__TASK DESCRIPTION__
Return all lines in the data where the string "radius" can be found.

[Stored entries]

·····

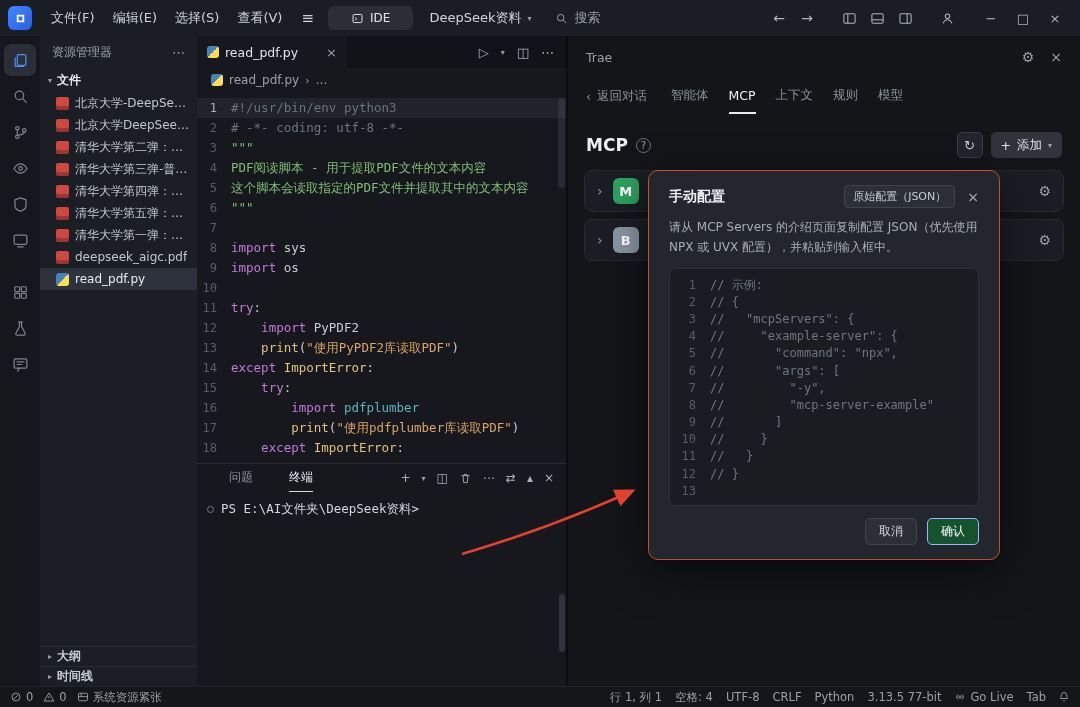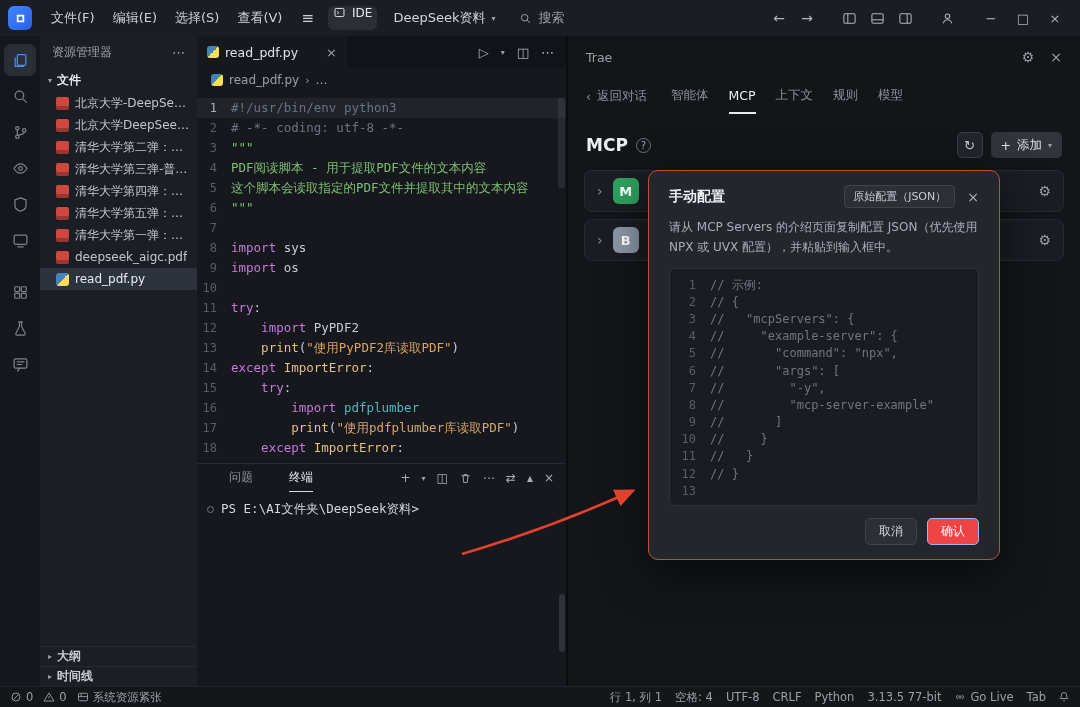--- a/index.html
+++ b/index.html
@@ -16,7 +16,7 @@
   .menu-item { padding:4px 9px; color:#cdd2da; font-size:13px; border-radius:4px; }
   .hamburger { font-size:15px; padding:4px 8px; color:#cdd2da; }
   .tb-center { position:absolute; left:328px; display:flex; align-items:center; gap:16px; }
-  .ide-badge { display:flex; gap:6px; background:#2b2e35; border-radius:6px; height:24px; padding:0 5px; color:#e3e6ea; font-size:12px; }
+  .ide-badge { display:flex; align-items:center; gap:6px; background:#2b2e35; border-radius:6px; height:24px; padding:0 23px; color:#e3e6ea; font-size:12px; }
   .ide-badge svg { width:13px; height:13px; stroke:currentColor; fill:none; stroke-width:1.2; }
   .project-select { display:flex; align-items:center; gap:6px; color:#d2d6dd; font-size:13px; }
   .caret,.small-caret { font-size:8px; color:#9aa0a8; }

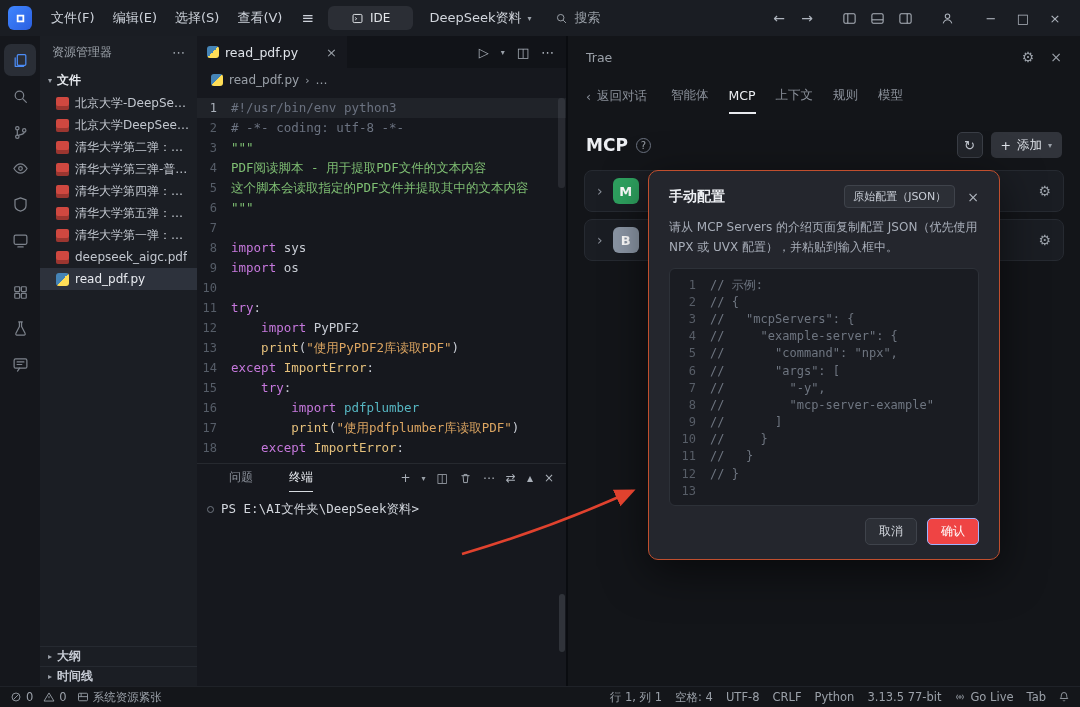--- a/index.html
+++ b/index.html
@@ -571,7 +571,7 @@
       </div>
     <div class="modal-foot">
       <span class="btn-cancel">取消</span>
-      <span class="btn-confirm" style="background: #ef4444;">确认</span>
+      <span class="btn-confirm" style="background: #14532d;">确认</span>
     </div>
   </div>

·····

__SOLVED PROBLEM__
   .menu-item { padding:4px 9px; color:#cdd2da; font-size:13px; border-radius:4px; }
-  .ide-badge { display:flex; gap:6px; background:#2b2e35; border-radius:6px; height:24px; padding:0 5px; color:#e3e6ea; font-size:12px; }
+  .ide-badge { display:flex; align-items:center; gap:6px; background:#2b2e35; border-radius:6px; height:24px; padding:0 23px; color:#e3e6ea; font-size:12px; }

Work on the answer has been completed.